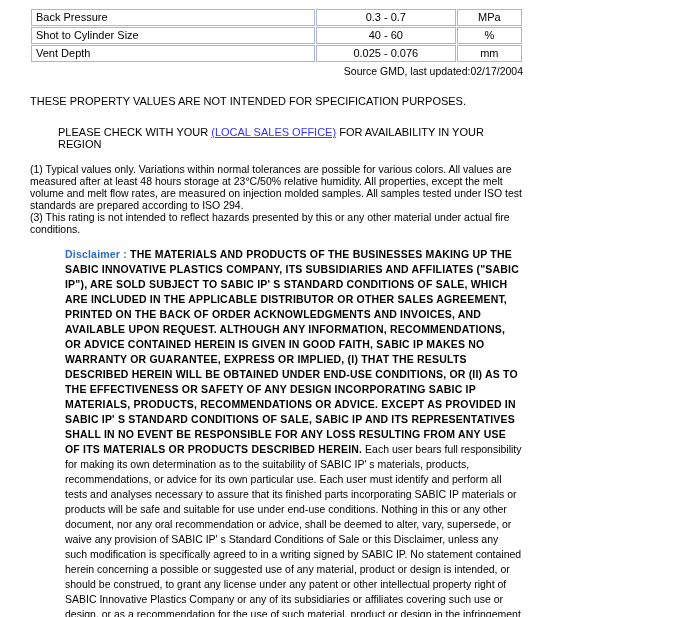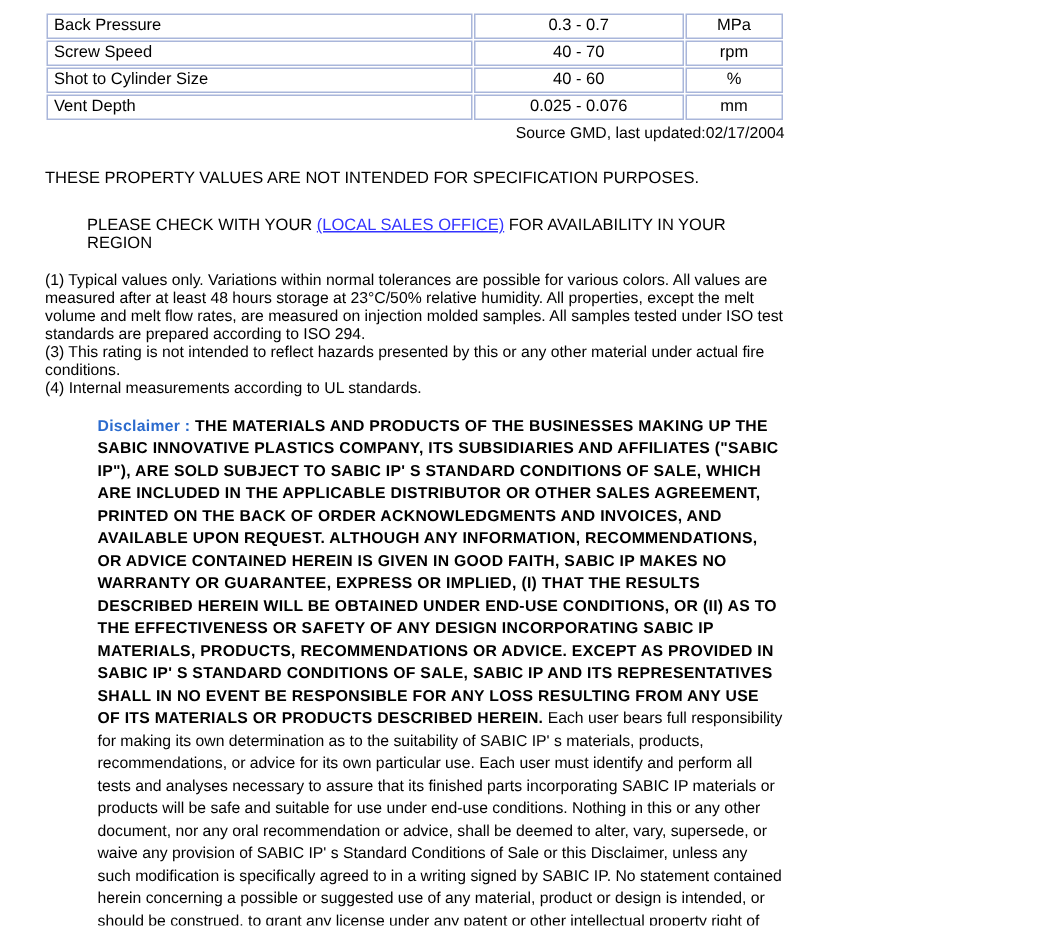--- a/index.html
+++ b/index.html
@@ -108,11 +108,6 @@
         <td class="prop-unit">MPa</td>
       </tr>
       <tr>
-        <td class="prop-name">Screw Speed</td>
-        <td class="prop-value">40 - 70</td>
-        <td class="prop-unit">rpm</td>
-      </tr>
-      <tr>
         <td class="prop-name">Shot to Cylinder Size</td>
         <td class="prop-value">40 - 60</td>
         <td class="prop-unit">%</td>

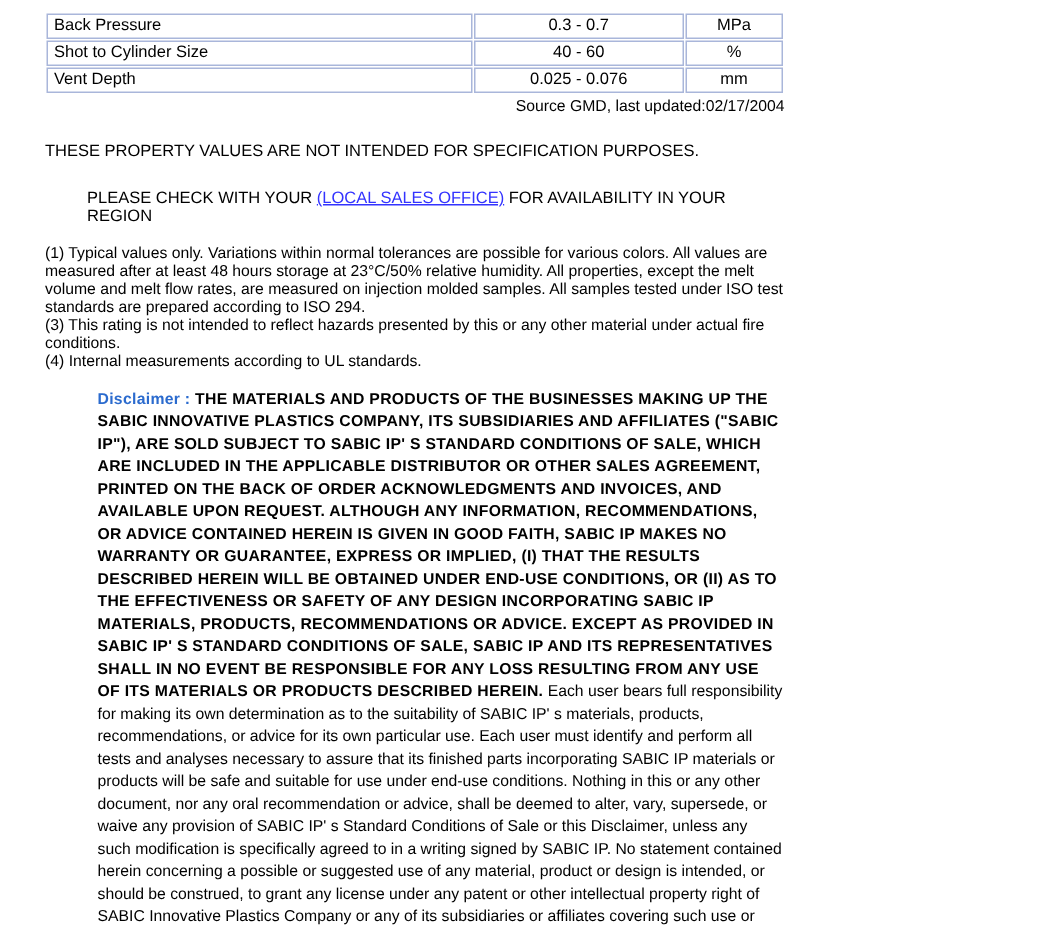--- a/index.html
+++ b/index.html
@@ -129,7 +129,6 @@
   <div class="notes">
     <p>(1) Typical values only. Variations within normal tolerances are possible for various colors. All values are measured after at least 48 hours storage at 23°C/50% relative humidity. All properties, except the melt volume and melt flow rates, are measured on injection molded samples. All samples tested under ISO test standards are prepared according to ISO 294.</p>
     <p>(3) This rating is not intended to reflect hazards presented by this or any other material under actual fire conditions.</p>
-    <p>(4) Internal measurements according to UL standards.</p>
   </div>
 
   <div class="disclaimer"><span class="label">Disclaimer : </span><span class="bold-part">THE MATERIALS AND PRODUCTS OF THE BUSINESSES MAKING UP THE SABIC INNOVATIVE PLASTICS COMPANY, ITS SUBSIDIARIES AND AFFILIATES ("SABIC IP"), ARE SOLD SUBJECT TO SABIC IP' S STANDARD CONDITIONS OF SALE, WHICH ARE INCLUDED IN THE APPLICABLE DISTRIBUTOR OR OTHER SALES AGREEMENT, PRINTED ON THE BACK OF ORDER ACKNOWLEDGMENTS AND INVOICES, AND AVAILABLE UPON REQUEST. ALTHOUGH ANY INFORMATION, RECOMMENDATIONS, OR ADVICE CONTAINED HEREIN IS GIVEN IN GOOD FAITH, SABIC IP MAKES NO WARRANTY OR GUARANTEE, EXPRESS OR IMPLIED, (I) THAT THE RESULTS DESCRIBED HEREIN WILL BE OBTAINED UNDER END-USE CONDITIONS, OR (II) AS TO THE EFFECTIVENESS OR SAFETY OF ANY DESIGN INCORPORATING SABIC IP MATERIALS, PRODUCTS, RECOMMENDATIONS OR ADVICE. EXCEPT AS PROVIDED IN SABIC IP' S STANDARD CONDITIONS OF SALE, SABIC IP AND ITS REPRESENTATIVES SHALL IN NO EVENT BE RESPONSIBLE FOR ANY LOSS RESULTING FROM ANY USE OF ITS MATERIALS OR PRODUCTS DESCRIBED HEREIN.</span><span class="regular-part"> Each user bears full responsibility for making its own determination as to the suitability of SABIC IP' s materials, products, recommendations, or advice for its own particular use. Each user must identify and perform all tests and analyses necessary to assure that its finished parts incorporating SABIC IP materials or products will be safe and suitable for use under end-use conditions. Nothing in this or any other document, nor any oral recommendation or advice, shall be deemed to alter, vary, supersede, or waive any provision of SABIC IP' s Standard Conditions of Sale or this Disclaimer, unless any such modification is specifically agreed to in a writing signed by SABIC IP. No statement contained herein concerning a possible or suggested use of any material, product or design is intended, or should be construed, to grant any license under any patent or other intellectual property right of SABIC Innovative Plastics Company or any of its subsidiaries or affiliates covering such use or design, or as a recommendation for the use of such material, product or design in the infringement of any patent or other intellectual property right</span></div>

§ **Action item**
Go through the records and report each line that contains "standards".

§ **Solution to this task**
     <p>(1) Typical values only. Variations within normal tolerances are possible for various colors. All values are measured after at least 48 hours storage at 23°C/50% relative humidity. All properties, except the melt volume and melt flow rates, are measured on injection molded samples. All samples tested under ISO test standards are prepared according to ISO 294.</p>
-    <p>(4) Internal measurements according to UL standards.</p>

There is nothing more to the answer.